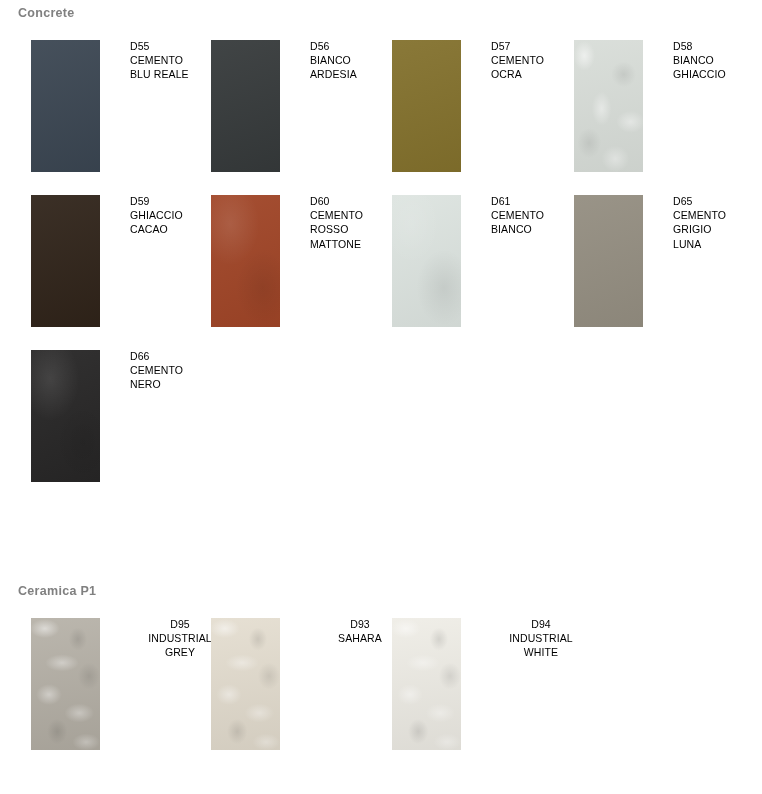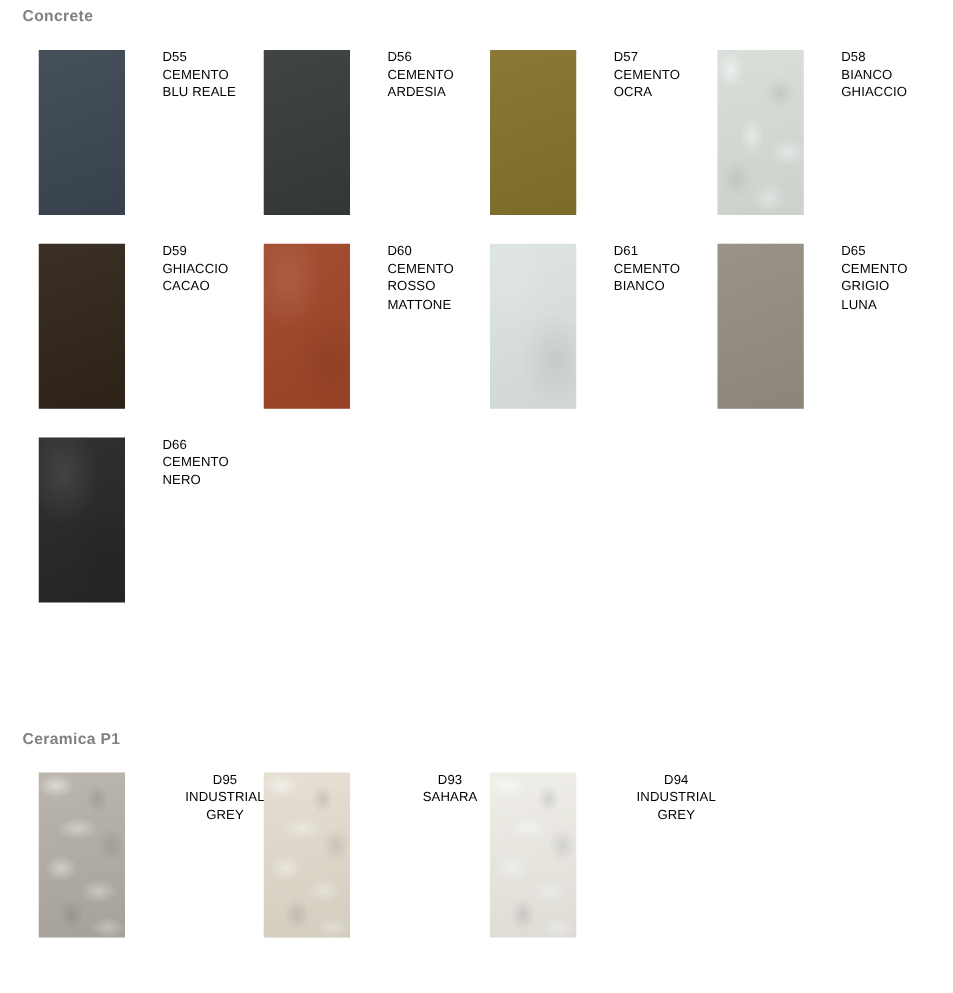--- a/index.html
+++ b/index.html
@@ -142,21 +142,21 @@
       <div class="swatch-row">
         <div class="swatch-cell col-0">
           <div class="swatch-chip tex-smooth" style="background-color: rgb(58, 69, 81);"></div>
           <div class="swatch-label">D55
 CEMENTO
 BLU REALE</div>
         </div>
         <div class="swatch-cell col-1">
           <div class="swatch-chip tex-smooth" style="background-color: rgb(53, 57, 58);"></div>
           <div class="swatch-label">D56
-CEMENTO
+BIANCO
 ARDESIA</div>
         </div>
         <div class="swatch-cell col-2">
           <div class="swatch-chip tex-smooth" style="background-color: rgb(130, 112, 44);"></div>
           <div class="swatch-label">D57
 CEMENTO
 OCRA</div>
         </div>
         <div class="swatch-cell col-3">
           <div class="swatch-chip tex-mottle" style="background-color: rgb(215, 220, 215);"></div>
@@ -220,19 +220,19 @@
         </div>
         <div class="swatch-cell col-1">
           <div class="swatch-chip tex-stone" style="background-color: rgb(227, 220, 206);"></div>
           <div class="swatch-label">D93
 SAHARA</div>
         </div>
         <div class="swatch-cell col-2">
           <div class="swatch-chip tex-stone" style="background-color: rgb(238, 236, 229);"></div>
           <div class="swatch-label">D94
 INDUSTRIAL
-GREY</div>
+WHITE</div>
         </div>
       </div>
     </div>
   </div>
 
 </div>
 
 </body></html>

...

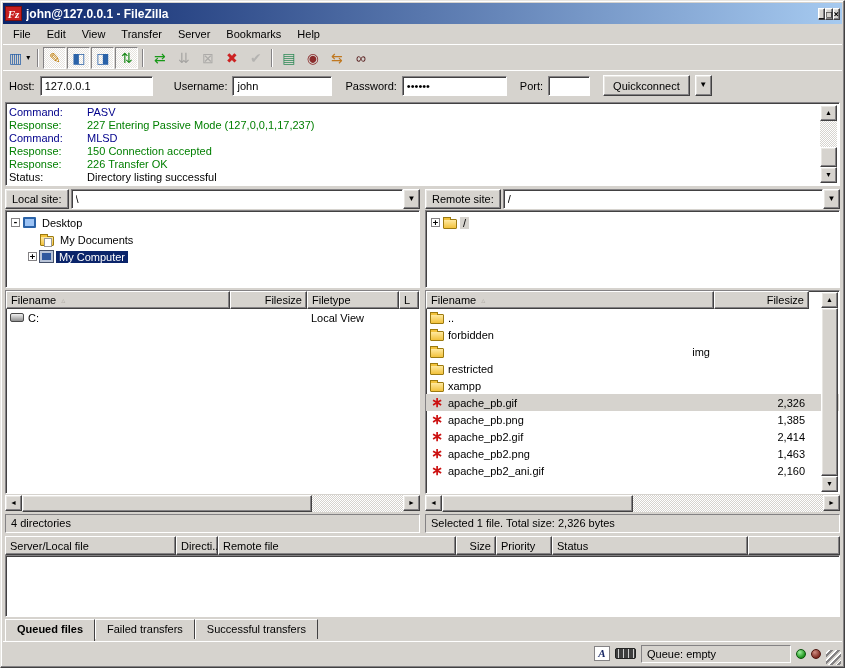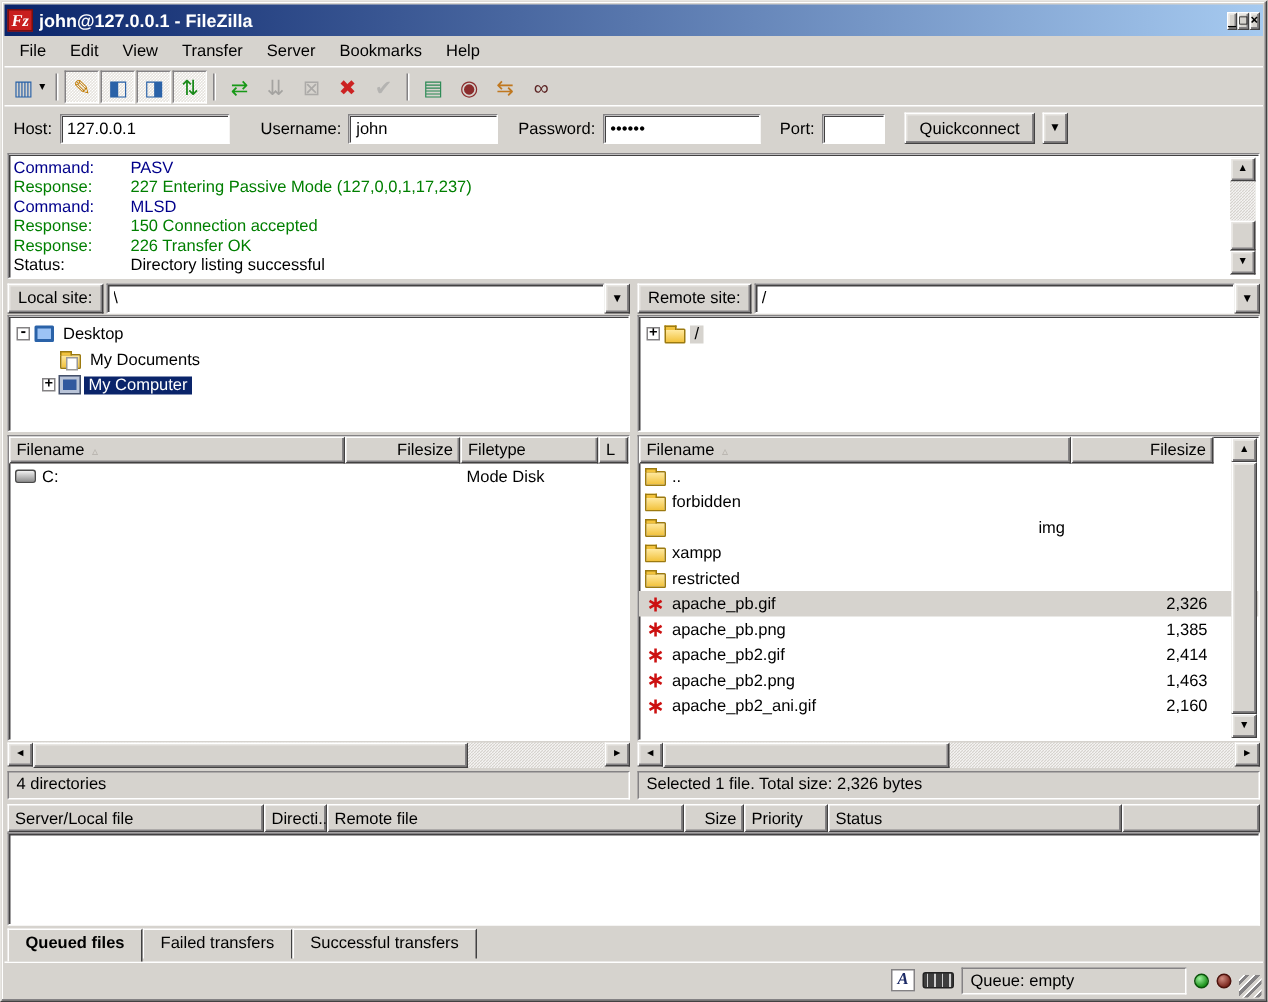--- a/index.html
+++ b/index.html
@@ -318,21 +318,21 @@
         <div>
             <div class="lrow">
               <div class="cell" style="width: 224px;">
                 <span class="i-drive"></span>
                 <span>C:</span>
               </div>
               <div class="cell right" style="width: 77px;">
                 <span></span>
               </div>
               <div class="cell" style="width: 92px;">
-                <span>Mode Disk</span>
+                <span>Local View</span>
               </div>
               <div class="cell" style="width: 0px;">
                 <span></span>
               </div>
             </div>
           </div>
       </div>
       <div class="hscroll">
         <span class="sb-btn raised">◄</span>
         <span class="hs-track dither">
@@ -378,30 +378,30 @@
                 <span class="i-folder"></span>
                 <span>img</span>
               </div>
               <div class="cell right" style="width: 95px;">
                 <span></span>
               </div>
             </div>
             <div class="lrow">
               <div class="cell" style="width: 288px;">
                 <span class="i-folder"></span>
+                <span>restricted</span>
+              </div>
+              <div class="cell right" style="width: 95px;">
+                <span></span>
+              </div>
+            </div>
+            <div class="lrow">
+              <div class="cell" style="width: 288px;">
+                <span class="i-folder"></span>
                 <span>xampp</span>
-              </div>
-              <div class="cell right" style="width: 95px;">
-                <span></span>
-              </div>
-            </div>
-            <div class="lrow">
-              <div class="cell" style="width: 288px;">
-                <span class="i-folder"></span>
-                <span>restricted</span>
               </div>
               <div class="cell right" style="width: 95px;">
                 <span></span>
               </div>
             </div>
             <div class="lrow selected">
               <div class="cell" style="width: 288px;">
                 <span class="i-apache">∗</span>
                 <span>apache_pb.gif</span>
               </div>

* * *

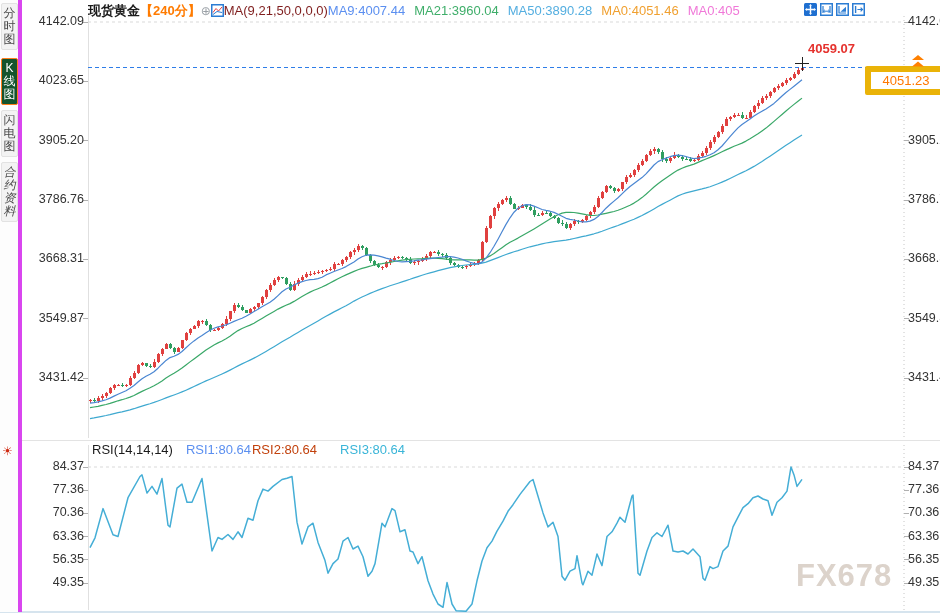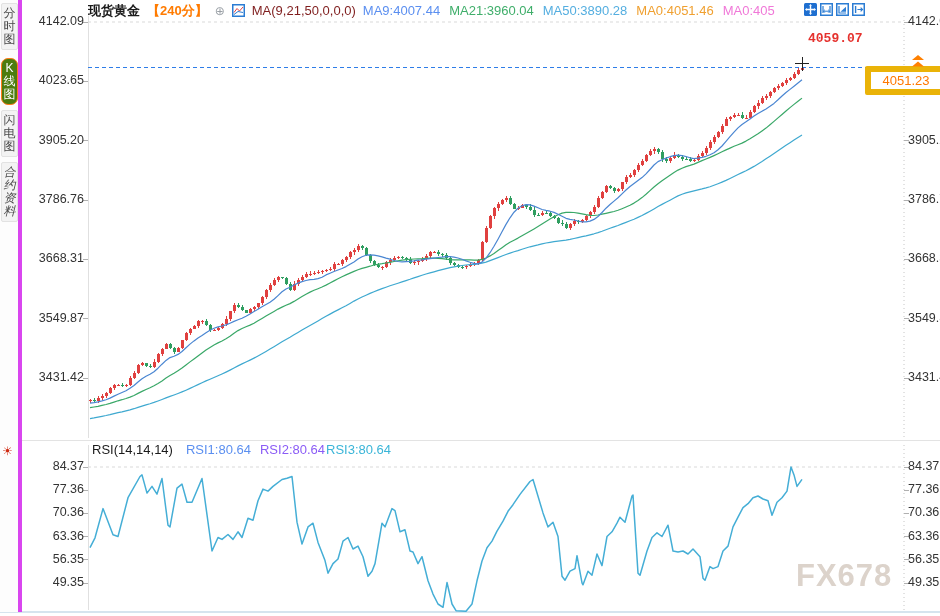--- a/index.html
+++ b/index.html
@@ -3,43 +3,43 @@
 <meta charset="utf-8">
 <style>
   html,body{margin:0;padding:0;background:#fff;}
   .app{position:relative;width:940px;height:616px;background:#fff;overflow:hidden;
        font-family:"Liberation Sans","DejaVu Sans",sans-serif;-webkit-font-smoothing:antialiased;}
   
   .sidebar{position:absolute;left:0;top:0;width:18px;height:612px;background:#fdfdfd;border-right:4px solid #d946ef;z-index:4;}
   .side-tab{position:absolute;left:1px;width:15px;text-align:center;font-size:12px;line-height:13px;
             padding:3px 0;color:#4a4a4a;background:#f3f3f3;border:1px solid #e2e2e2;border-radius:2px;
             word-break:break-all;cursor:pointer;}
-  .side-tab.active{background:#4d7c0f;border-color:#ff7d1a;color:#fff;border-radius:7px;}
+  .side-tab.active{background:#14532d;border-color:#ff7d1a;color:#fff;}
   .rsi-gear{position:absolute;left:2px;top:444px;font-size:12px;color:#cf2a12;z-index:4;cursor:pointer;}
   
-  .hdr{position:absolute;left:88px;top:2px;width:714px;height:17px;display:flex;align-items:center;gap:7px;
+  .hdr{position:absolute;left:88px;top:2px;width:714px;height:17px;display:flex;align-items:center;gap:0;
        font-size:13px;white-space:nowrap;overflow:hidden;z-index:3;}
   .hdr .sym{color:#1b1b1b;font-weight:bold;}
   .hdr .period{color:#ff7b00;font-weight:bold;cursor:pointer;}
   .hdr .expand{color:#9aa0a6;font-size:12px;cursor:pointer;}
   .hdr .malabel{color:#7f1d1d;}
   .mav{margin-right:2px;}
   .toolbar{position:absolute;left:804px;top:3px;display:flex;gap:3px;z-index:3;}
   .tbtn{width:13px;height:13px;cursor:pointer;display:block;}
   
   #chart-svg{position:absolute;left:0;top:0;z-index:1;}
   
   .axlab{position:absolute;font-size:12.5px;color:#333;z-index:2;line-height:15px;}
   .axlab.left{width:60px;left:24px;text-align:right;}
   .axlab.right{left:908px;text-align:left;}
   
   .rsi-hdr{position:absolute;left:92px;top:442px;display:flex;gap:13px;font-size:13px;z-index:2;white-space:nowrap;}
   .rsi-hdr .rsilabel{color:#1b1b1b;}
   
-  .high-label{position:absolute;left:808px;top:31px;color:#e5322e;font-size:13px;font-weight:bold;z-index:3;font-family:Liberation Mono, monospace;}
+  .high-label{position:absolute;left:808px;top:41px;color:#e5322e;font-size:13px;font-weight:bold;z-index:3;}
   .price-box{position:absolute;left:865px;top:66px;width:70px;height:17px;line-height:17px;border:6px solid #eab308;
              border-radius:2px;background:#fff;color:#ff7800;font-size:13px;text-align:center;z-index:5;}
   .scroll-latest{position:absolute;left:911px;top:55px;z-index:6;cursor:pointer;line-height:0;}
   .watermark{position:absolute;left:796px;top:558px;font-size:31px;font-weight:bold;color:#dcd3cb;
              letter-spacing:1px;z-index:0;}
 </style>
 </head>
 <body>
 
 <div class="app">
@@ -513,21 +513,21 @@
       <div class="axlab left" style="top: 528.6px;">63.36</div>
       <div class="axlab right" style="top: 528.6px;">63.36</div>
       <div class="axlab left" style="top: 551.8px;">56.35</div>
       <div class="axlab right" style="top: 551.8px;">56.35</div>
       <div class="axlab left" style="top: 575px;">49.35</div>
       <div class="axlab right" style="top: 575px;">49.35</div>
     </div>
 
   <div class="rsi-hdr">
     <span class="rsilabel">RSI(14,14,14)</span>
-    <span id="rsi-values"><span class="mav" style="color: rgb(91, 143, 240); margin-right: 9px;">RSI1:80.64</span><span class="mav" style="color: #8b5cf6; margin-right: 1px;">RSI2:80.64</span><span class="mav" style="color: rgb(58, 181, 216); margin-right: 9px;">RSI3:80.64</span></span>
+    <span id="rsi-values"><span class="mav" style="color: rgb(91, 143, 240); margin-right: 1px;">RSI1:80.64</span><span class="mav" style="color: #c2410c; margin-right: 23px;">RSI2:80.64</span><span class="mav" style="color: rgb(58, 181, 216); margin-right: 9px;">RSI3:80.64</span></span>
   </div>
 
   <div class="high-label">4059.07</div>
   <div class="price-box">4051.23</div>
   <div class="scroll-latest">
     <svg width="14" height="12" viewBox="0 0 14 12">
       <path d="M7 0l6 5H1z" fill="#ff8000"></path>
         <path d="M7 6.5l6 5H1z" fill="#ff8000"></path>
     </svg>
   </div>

### Problem statement
Among the entries above, identify all lines with "path" and copy them.

### Completed task
       <path d="M7 0l6 5H1z" fill="#ff8000"></path>
         <path d="M7 6.5l6 5H1z" fill="#ff8000"></path>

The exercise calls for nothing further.